Rubén sabía que el doctor tenía razón: no había otra opción. Aquella noche, desde el hospital, llamó a sus padres, que vivían en Madrid. Tuvo que soportar uno de los numeritos de su madre, después de un rato, por fin consiguió tranquilizarla y pudo colgar e intentar dormir. Lo necesitaba. Al día siguiente era su operación.
Cuando despertó de la anestesia miró a su alrededor. En aquella impoluta habitación de hospital no había nadie. Veinte minutos después, Claudio, Jandro y el entrenador entraron a interesarse por su estado.
—Hola, colega, ¿todo bien? —preguntó Jandro acercándose a él.

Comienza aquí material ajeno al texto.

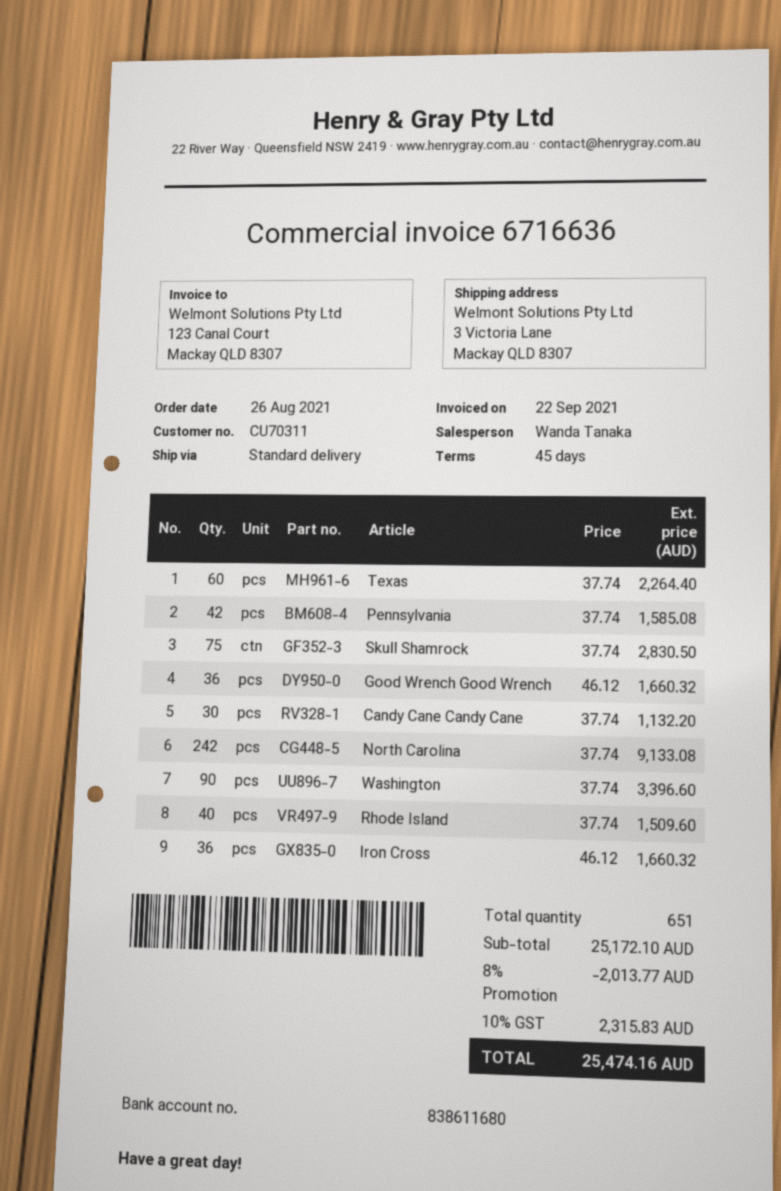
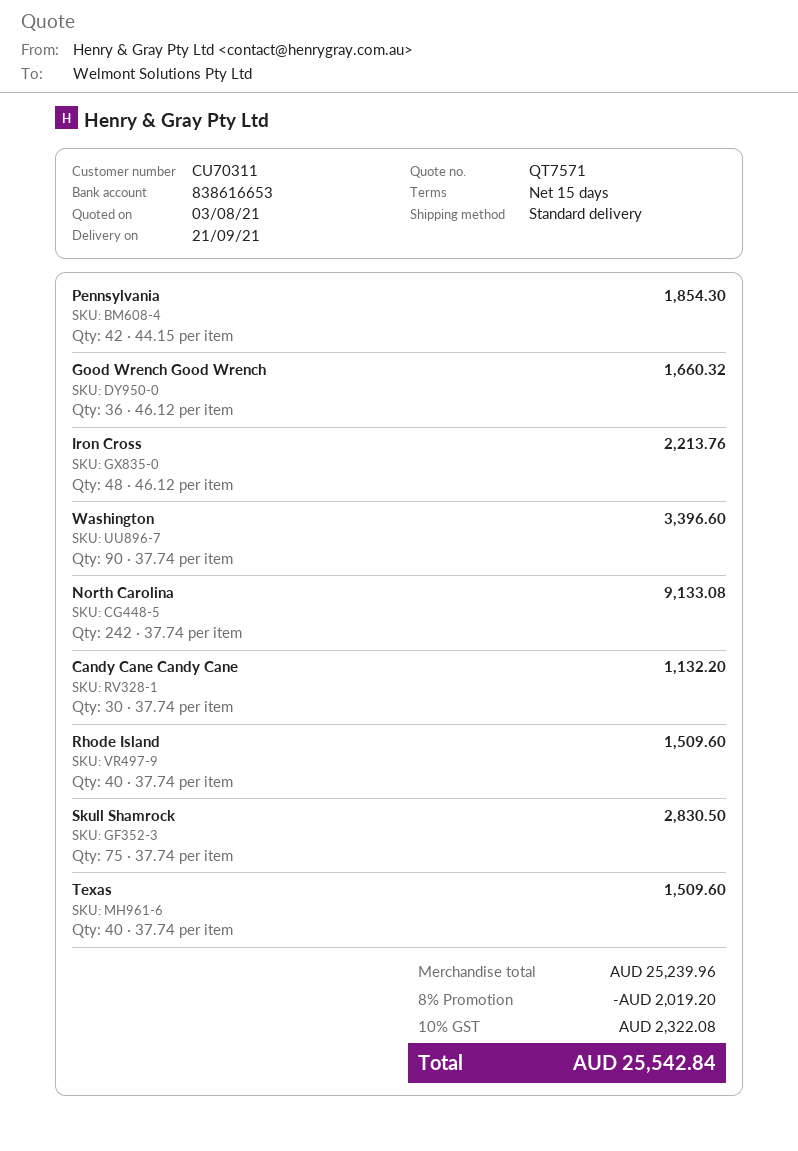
payment terms: 45 days -> 15 days
bank account: 838611680 -> 838616653
Texas: 60 x 37.74 = 2264.40 -> 40 x 37.74 = 1509.60
Pennsylvania: 42 x 37.74 = 1585.08 -> 42 x 44.15 = 1854.30
Iron Cross: 36 x 46.12 = 1660.32 -> 48 x 46.12 = 2213.76
subtotal: 25172.10 -> 25239.96
discount: 8% = 2013.77 -> 8% = 2019.20
tax: 10% = 2315.83 -> 10% = 2322.08
total: 25474.16 -> 25542.84

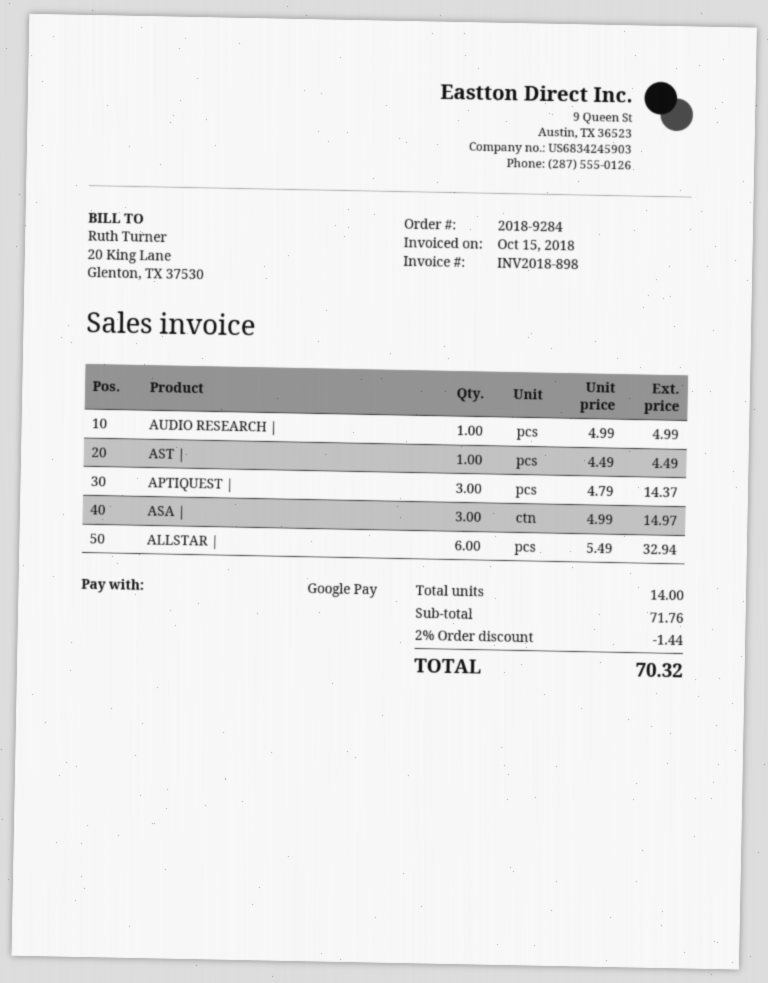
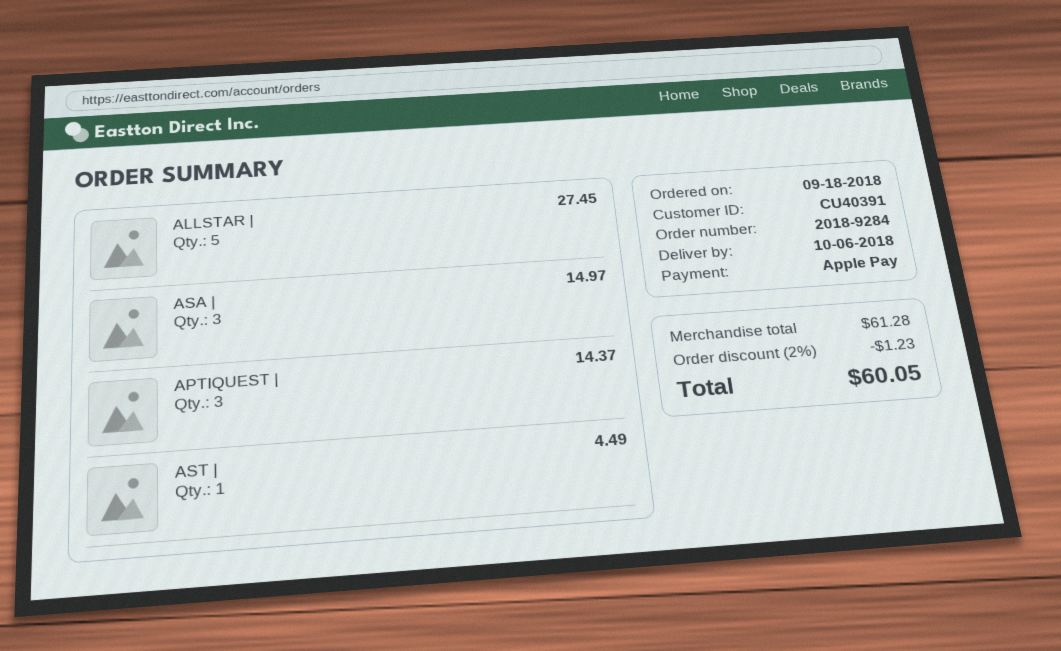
payment method: Google Pay -> Apple Pay
AUDIO RESEARCH |: 1 for 4.99 -> none
ALLSTAR |: 6 for 32.94 -> 5 for 27.45
subtotal: 71.76 -> 61.28
discount: 2% = 1.44 -> 2% = 1.23
total: 70.32 -> 60.05

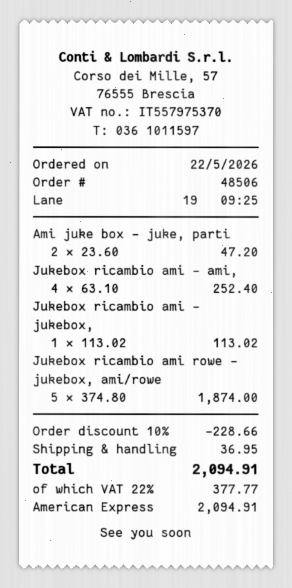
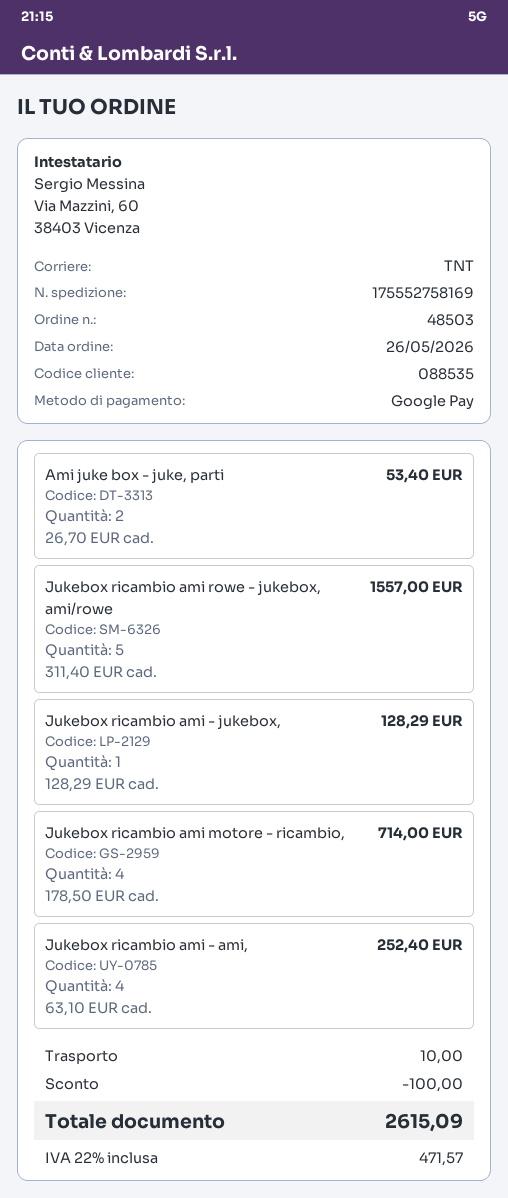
order number: 48506 -> 48503
order date: 2026-05-22 -> 2026-05-26
payment method: American Express -> Google Pay
Ami juke box - juke, parti: 2 x 23.60 = 47.20 -> 2 x 26.70 = 53.40
Jukebox ricambio ami - jukebox,: 1 x 113.02 = 113.02 -> 1 x 128.29 = 128.29
Jukebox ricambio ami rowe - jukebox, ami/rowe: 5 x 374.80 = 1874.00 -> 5 x 311.40 = 1557.00
Jukebox ricambio ami motore - ricambio,: none -> 4 x 178.50 = 714.00
discount: 228.66 -> 100.00
shipping: 36.95 -> 10.00
tax: 22% = 377.77 -> 22% = 471.57
total: 2094.91 -> 2615.09

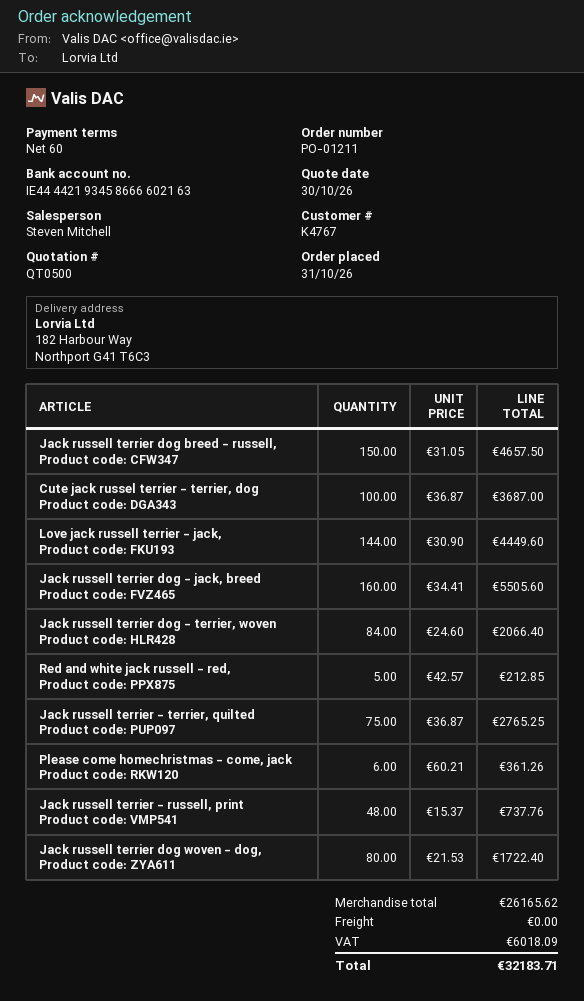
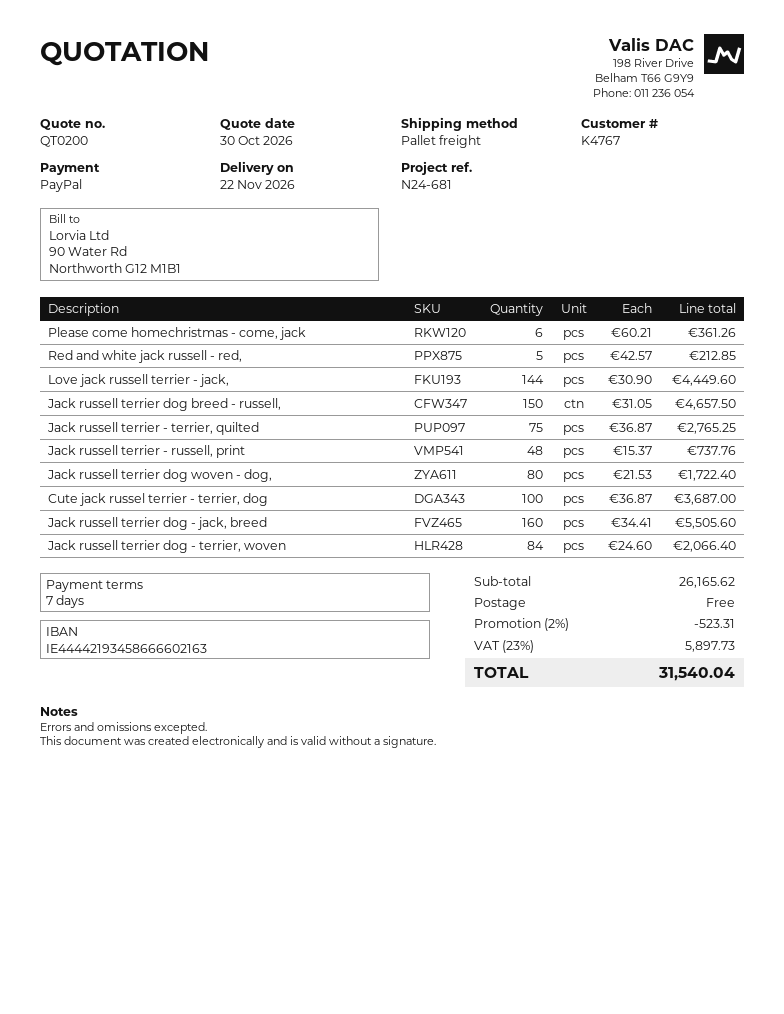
quote number: QT0500 -> QT0200
payment terms: 60 days -> 7 days
discount: none -> 2% = 523.31
tax: 6018.09 -> 5897.73
total: 32183.71 -> 31540.04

Rubén levantó el pulgar, ya más tranquilo y desvió la mirada hacia el resto de los presentes: el médico y el entrenador.
—Todo ha salido bien, chaval —anunció Claudio—. Te hemos anclado a la tibia un clavo intramedular apoyado por seis tornillos. En unos días te daremos el alta y comenzaremos con la rehabilitación.
Lo que escuchaba sobre el clavo en su tibia sonaba espeluznante, pero demostró firmeza cuando su entrenador añadió:
—Fuerza, Rubén. Demuéstrame lo fuerte que eres, ¿de acuerdo?
—Se lo prometo, señor —respondió chocándole la mano, como gesto de compromiso.